• _Task item_
Before copying, find the line below that contains "letter-spacing: 2px;"; then return it and all later lines exactly, up to and including the final line, with no pictures.

• _Entries provided_
____

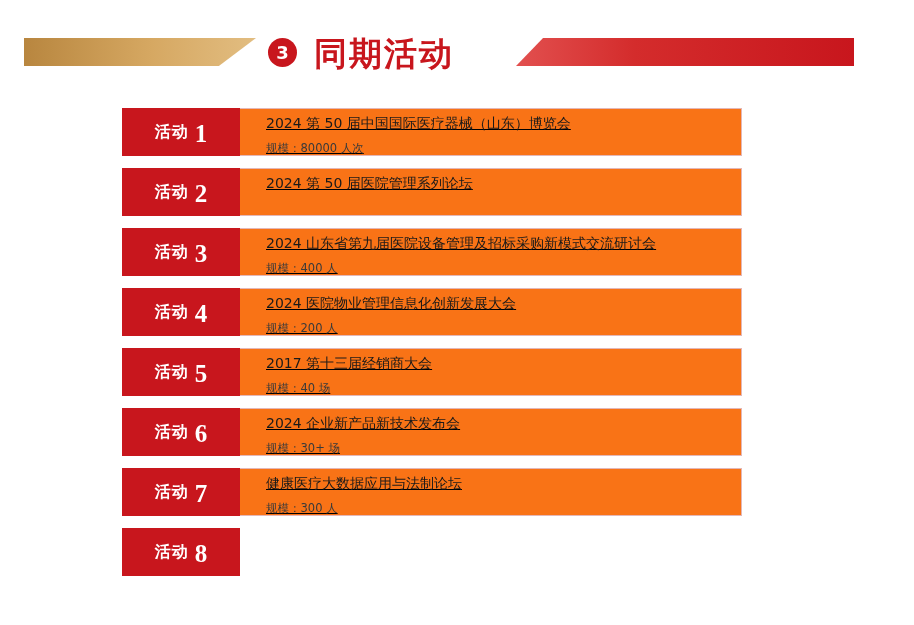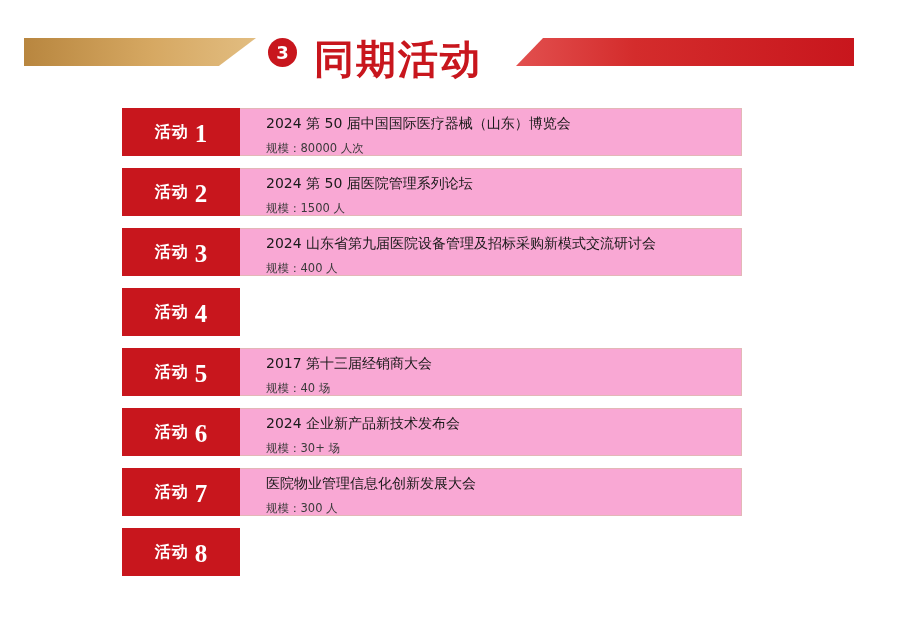--- a/index.html
+++ b/index.html
@@ -51,7 +51,7 @@
     position: absolute;
     left: 314px;
     top: 6px;
-    font-size: 40px;
+    font-size: 33px;
     font-weight: bold;
     letter-spacing: 2px;
     color: #c8161d;

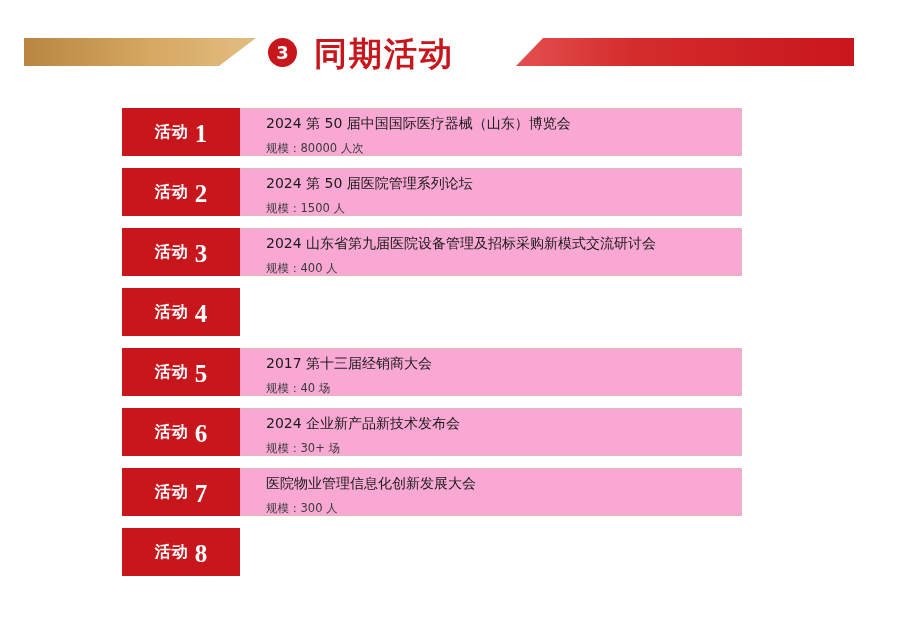--- a/index.html
+++ b/index.html
@@ -113,7 +113,8 @@
     border-left: none;
     box-sizing: border-box;
     padding: 5px 0 0 26px;
-    background: #f9a8d4;
+    background: #f97316;
+    text-decoration: underline;
   }
   .row-title {
     font-size: 14px;

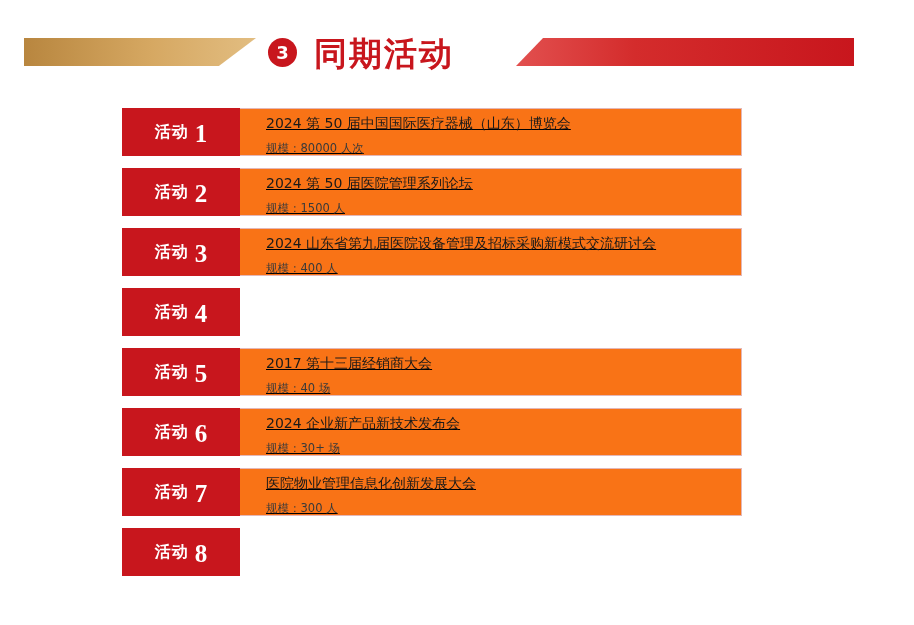--- a/index.html
+++ b/index.html
@@ -162,7 +162,6 @@
     </div>
     <div class="row-body">
       <div class="row-title">2024 第 50 届医院管理系列论坛</div>
-      <div class="row-sub">规模：1500 人</div>
     </div>
   </div>
 

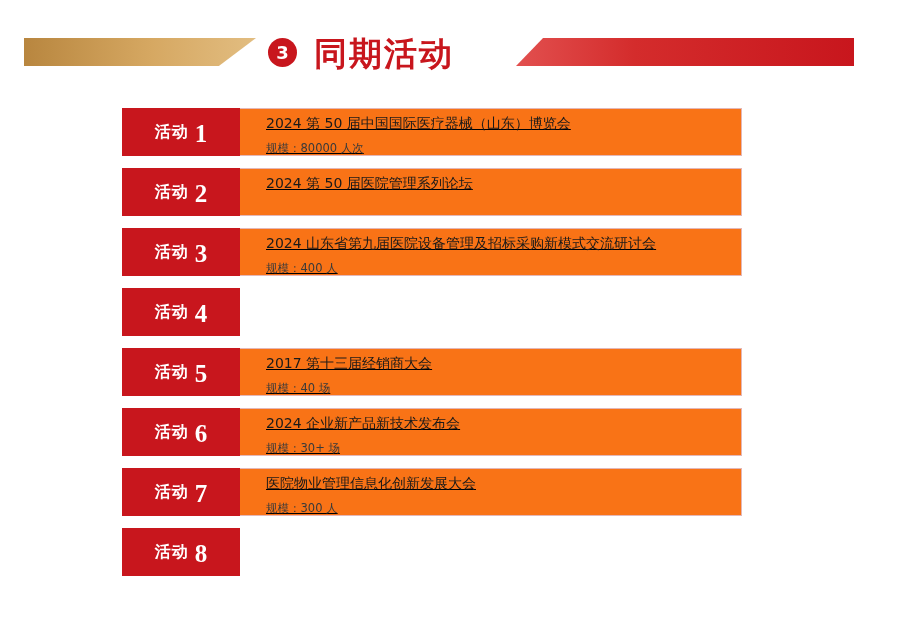--- a/index.html
+++ b/index.html
@@ -181,6 +181,10 @@
       <span class="tag-label">活动</span>
       <span class="tag-num">4</span>
     </div>
+    <div class="row-body">
+      <div class="row-title">2024 医院物业管理信息化创新发展大会</div>
+      <div class="row-sub">规模：200 人</div>
+    </div>
   </div>
 
   <div class="row">

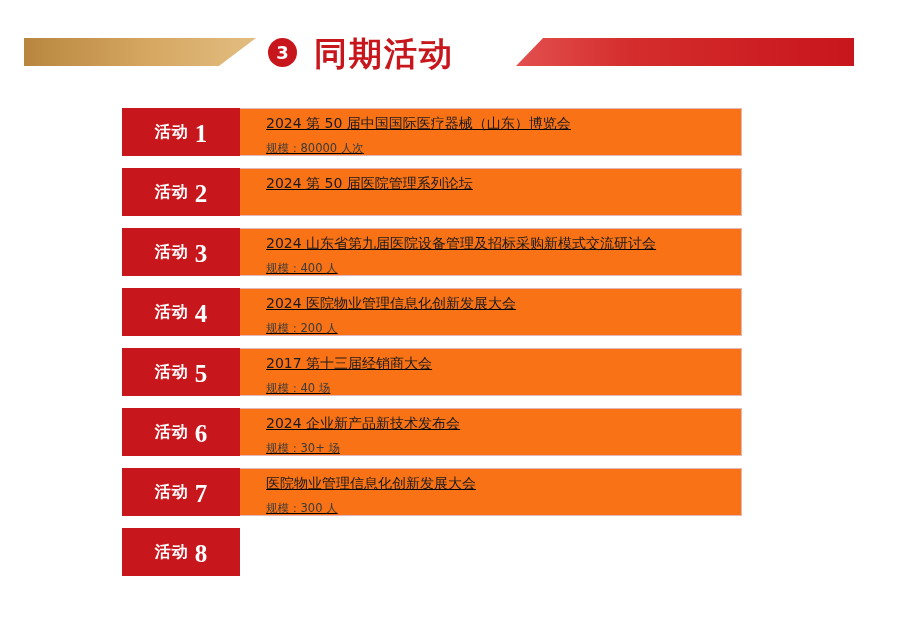--- a/index.html
+++ b/index.html
@@ -215,7 +215,7 @@
       <span class="tag-num">7</span>
     </div>
     <div class="row-body">
-      <div class="row-title">医院物业管理信息化创新发展大会</div>
+      <div class="row-title">健康医疗大数据应用与法制论坛</div>
       <div class="row-sub">规模：300 人</div>
     </div>
   </div>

____

• _Written response_
     letter-spacing: 2px;
     color: #c8161d;

--- a/index.html
+++ b/index.html
@@ -113,7 +113,8 @@
     border-left: none;
     box-sizing: border-box;
     padding: 5px 0 0 26px;
-    background: #f9a8d4;
+    background: #f97316;
+    text-decoration: underline;
   }
   .row-title {
     font-size: 14px;

--- a/index.html
+++ b/index.html
@@ -162,7 +162,6 @@
     </div>
     <div class="row-body">
       <div class="row-title">2024 第 50 届医院管理系列论坛</div>
-      <div class="row-sub">规模：1500 人</div>
     </div>
   </div>
 

--- a/index.html
+++ b/index.html
@@ -181,6 +181,10 @@
       <span class="tag-label">活动</span>
       <span class="tag-num">4</span>
     </div>
+    <div class="row-body">
+      <div class="row-title">2024 医院物业管理信息化创新发展大会</div>
+      <div class="row-sub">规模：200 人</div>
+    </div>
   </div>
 
   <div class="row">

--- a/index.html
+++ b/index.html
@@ -215,7 +215,7 @@
       <span class="tag-num">7</span>
     </div>
     <div class="row-body">
-      <div class="row-title">医院物业管理信息化创新发展大会</div>
+      <div class="row-title">健康医疗大数据应用与法制论坛</div>
       <div class="row-sub">规模：300 人</div>
     </div>
   </div>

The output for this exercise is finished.